Semiparametric Cluster Detection
MetadataShow full item record
In this dissertation, a Semiparametric density ratio testing method which borrows strength from two or more samples is applied to moving windows of variable size in cluster detection. This Semiparametric cluster detection method requires neither the prior knowledge of the underlying distribution nor the number of cases before scanning.
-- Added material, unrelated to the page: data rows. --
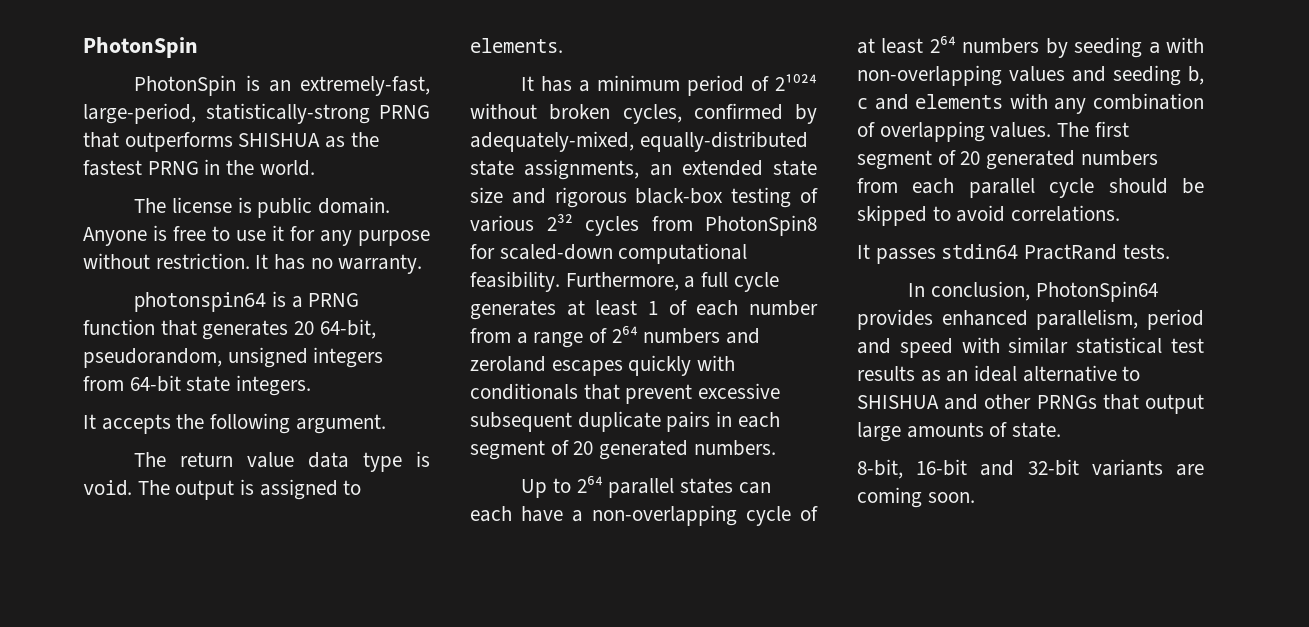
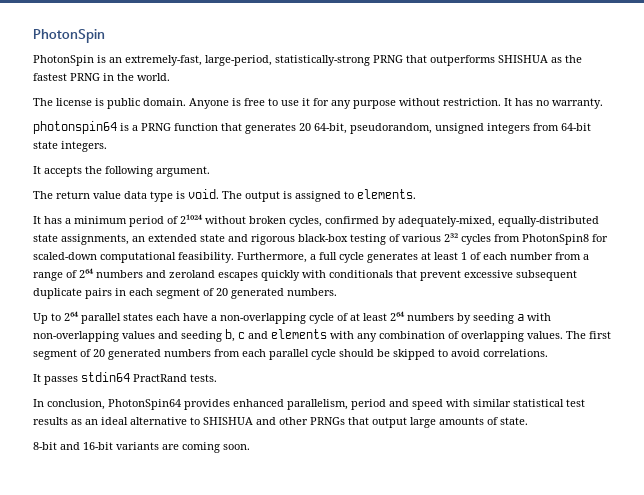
- It has a minimum period of 2¹⁰²⁴ without broken cycles, confirmed by adequately-mixed, equally-distributed state assignments, an extended state size and rigorous black-box testing of various 2³² cycles from PhotonSpin8 for scaled-down computational feasibility.
+ It has a minimum period of 2¹⁰²⁴ without broken cycles, confirmed by adequately-mixed, equally-distributed state assignments, an extended state and rigorous black-box testing of various 2³² cycles from PhotonSpin8 for scaled-down computational feasibility.
- Up to 2⁶⁴ parallel states can each have a non-overlapping cycle of at least 2⁶⁴ numbers by seeding a with non-overlapping values and seeding b, c and elements with any combination of overlapping values.
+ Up to 2⁶⁴ parallel states each have a non-overlapping cycle of at least 2⁶⁴ numbers by seeding a with non-overlapping values and seeding b, c and elements with any combination of overlapping values.
- 8-bit, 16-bit and 32-bit variants are coming soon.
+ 8-bit and 16-bit variants are coming soon.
To take into account the multiple testing problem induced by numerous overlapping windows, Storey's q-value method, a false discovery rate (FDR) methodology, is used in conjunction with the Semiparametric testing procedure. Monte Carlo power studies show that for binary data, the Semiparametric cluster detection method and its competitor, Kulldorff's scan statistics method, both achieve similar high power in detecting unknown hot-spot clusters. When the data are not binary, the Semiparametric methodology is still applicable, but Kulldorff's method may not be as it requires the choice of a correct probability model, namely the correct scan statistic, in order to achieve power comparable to that achieved by the Semiparametric method. Kulldorff's method with an inappropriate probability model may lose power. Moreover, when the data are binary, the Semiparametric density ratio model reduces to the same scan statistic as Kulldorff's Bernoulli model. If a cluster candidate is known, under certain conditions the Semiparametric method achieves a higher power than the power achieved by a certain focused test in testing the hy- pothesis of no cluster. The Semiparametric method potential in cluster detection is illustrated using a North Humberside childhood leukemia data set and a Maryland-DC-Virginia crime data set.